Espagne: Quel sort pour les détenus algériens?
LE JUGE ESPAGNOL BALTHAZAR GARZON À ALGER
Quel sort pour les détenus algériens?
L’Expression, 22 octobre 2006
Au menu du juge, il y aura aussi la donne du Gspc qui tente de se donner une dimension régionale.
«J’aurais souhaité interpeller ce juge respectable sur le sort réservé à mon neveu Tahar». Cette phrase vient d’un parent d’un détenu à la prison madrilène de Santa Quatro en Espagne, sans jugement depuis deux ans. Au moins 70 autres Algériens sont dans le même cas. Accusés d’assistance au terrorisme et détenus dans des prisons espagnoles depuis des années sans qu’ils soient jugés.
Aussi, la visite de deux jours, du 28 au 30 octobre, qu’effectuera le juge Balthazar Garzon à Alger augure-t-elle de la fin du calvaire pour ces détenus et leurs familles? Le déplacement de M.Balthazar, à Alger, est de nature à assainir ce dossier pendant entre les justices ibérique et algérienne. Selon le président de la Fédération européenne des associations algériennes, Nordine Belmeddah, «des Algériens sont actuellement emprisonnés en Espagne sans qu’aucune charge ne soit retenue contre eux». Il cite les frères Bellid détenus à Cadix, dont l’aîné, Azzeddine, père de 9 enfants, est impliqué dans les attentats du 11 mars à Madrid alors qu’il était en Algérie.

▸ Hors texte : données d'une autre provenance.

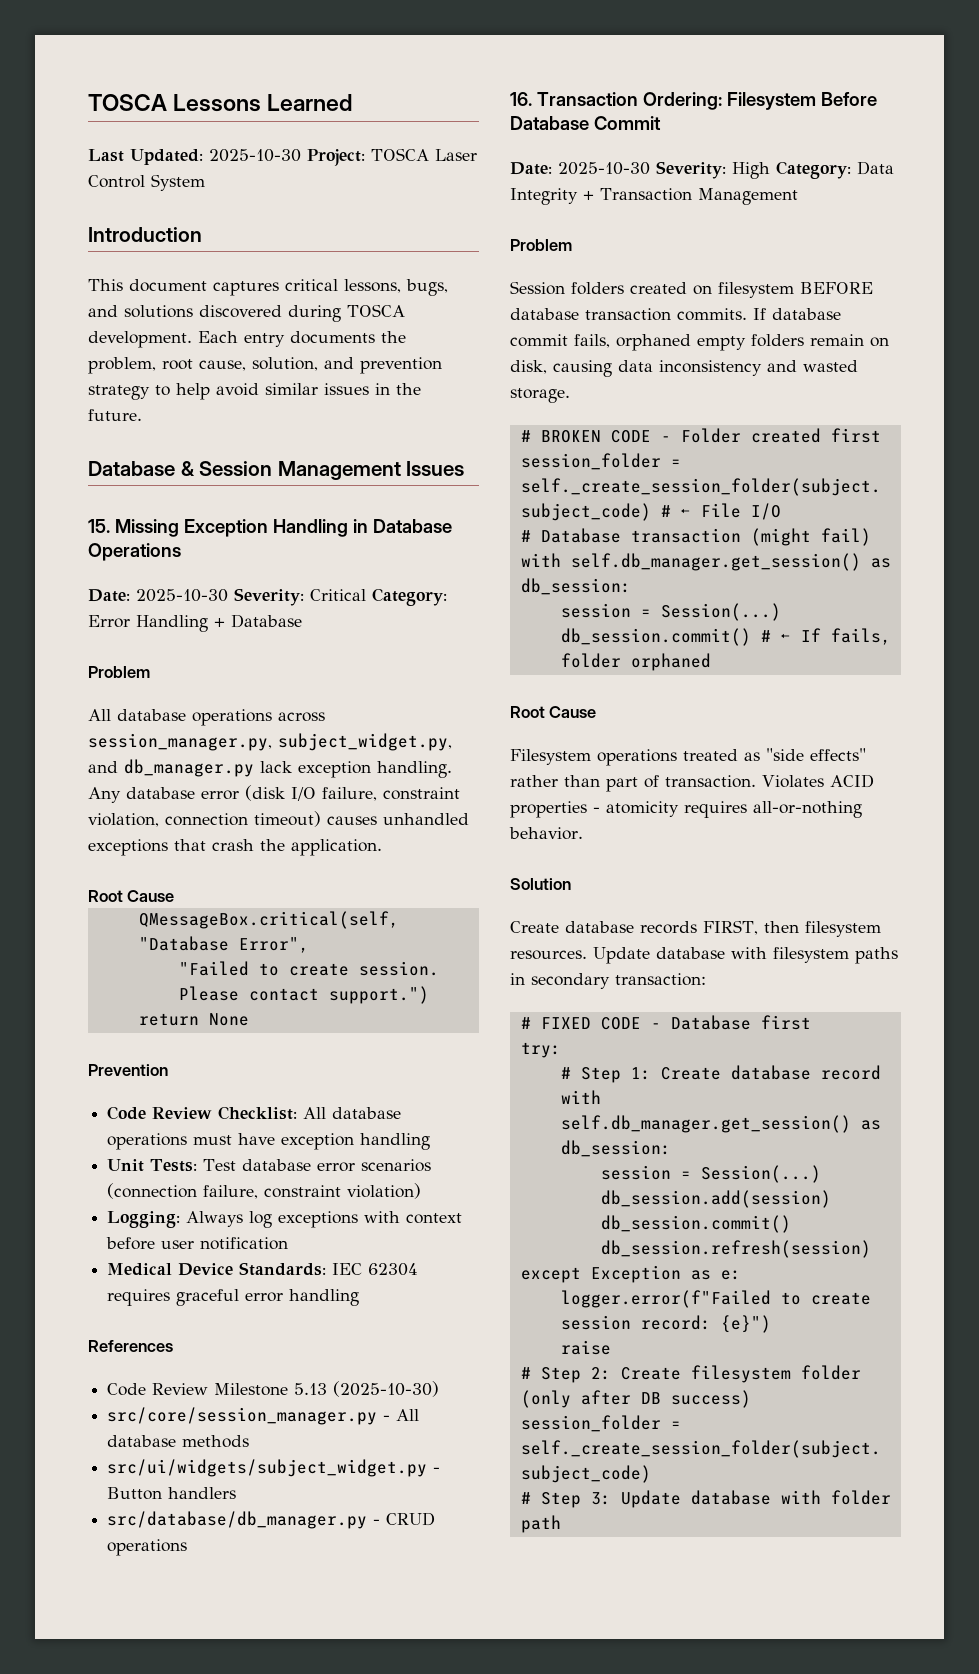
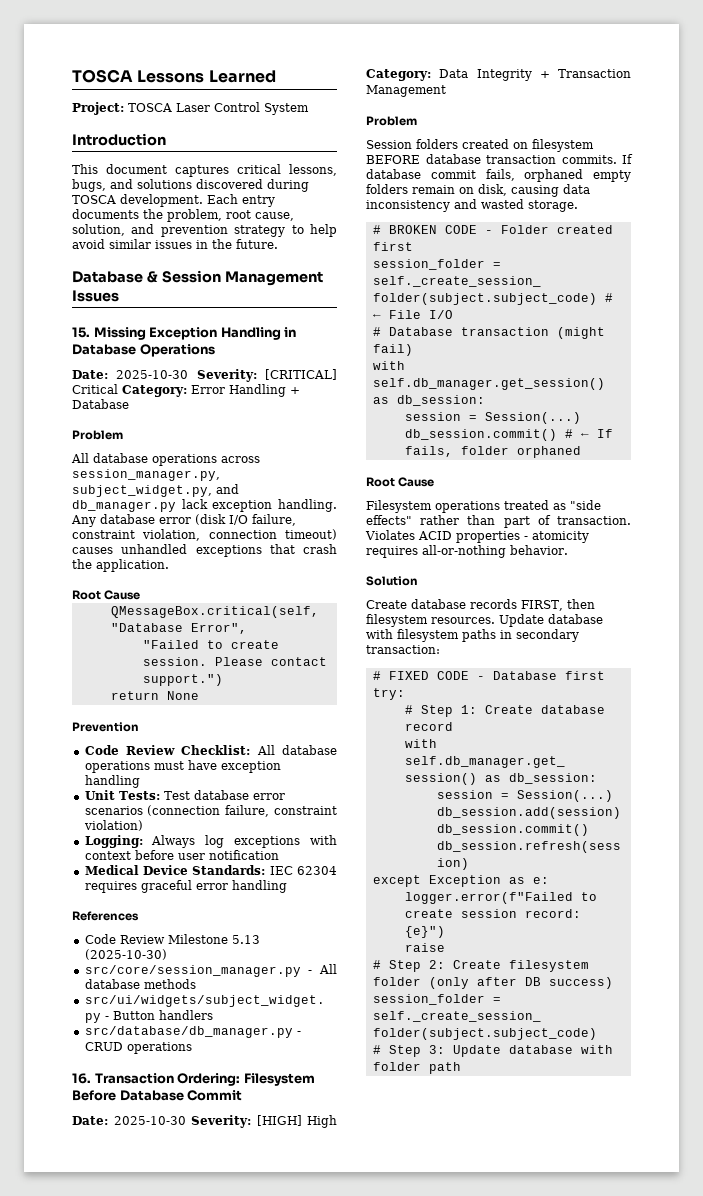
- Last Updated: 2025-10-30 Project: TOSCA Laser Control System
+ Project: TOSCA Laser Control System
- Date: 2025-10-30 Severity: Critical Category: Error Handling + Database
+ Date: 2025-10-30 Severity: [CRITICAL] Critical Category: Error Handling + Database
- Date: 2025-10-30 Severity: High Category: Data Integrity + Transaction Management
+ Date: 2025-10-30 Severity: [HIGH] High Category: Data Integrity + Transaction Management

En décembre dernier, une quarantaine d’Algériens ont entamé une grève de la faim de dix jours à la prison de Santa Quatro. Selon des témoignages, l’un des prisonniers a livré à sa famille par téléphone: «Les détenus revendiquaient à travers cette grève un jugement qu’ils attendent depuis plus d’une année».
Ayant gardé le silence pendant longtemps sur ce dossier, les autorités algériennes semblent décidées à solder les comptes avec les autorités espagnoles dans ces affaires de terrorisme. Solder les comptes est le vrai mot, car il n’y a pas que des coupables dans les raffles opérées par les services espagnols dans le cadre de la lutte antiterroriste. Trois cas d’Algériens, détenus et accusés de collaboration avec les terroristes, ont révélé au monde entier l’étendue des dépassements sous couvert de lutte antiterroriste: deux aux États-Unis et un autre en Grande-Bretagne. Le premier a été le pilote Lotfi Raïssi qui a défrayé la chronique au lendemain des attentats du 11 septembre. M.Raïssi a été incarcéré pendant sept mois avant d’être libéré pour faute de preuves.
Le second cas a été Benamar Benatta, officier de l’Armée de l’air algérienne, arrêté le 9 septembre 2001 alors qu’il tentait de rentrer au Canada. Écroué pour séjour illégal, il deviendra pour le FBI un potentiel suspect et subira les outrances dans la prison de Brooklyn à New York avant d’être libéré. Enfin, le troisième cas a été celui de Samir Abdoun. Arrêté à San Diego en Californie, Samir a passé trois ans de prison, puis les charges retenues contre lui ont été abandonnées. Mais il n’y a pas que ce dossier au menu pour le juge Baltazar.
La menace du Gspc prendra une part importante des discussions. Le groupe terroriste algérien, en déclin depuis une année, tente de se donner une dimension régionale en s’alliant au réseau d’Al Qaida.
Depuis 2003, le Gspc est apparu comme le porte-flambeau des factions islamistes radicales dans la région du Sahel et d’Afrique du Nord. Les racines du réseau s’implantent également en Europe.
Depuis l’an dernier, les services de lutte antiterroriste ne finissent pas de démanteler des cellules islamistes en France, en Allemagne, en Italie, en Espagne et en Suisse. Balthazar Garzon est connu pour son engagement direct dans la lutte antiterroriste.
Il a été rendu célèbre, aussi, pour avoir arrêté Augusto Pinochet en Grande-Bretagne en 1998 et à être le premier à lancer un mandat d’arrêt international contre Oussama Ben Laden en 2003.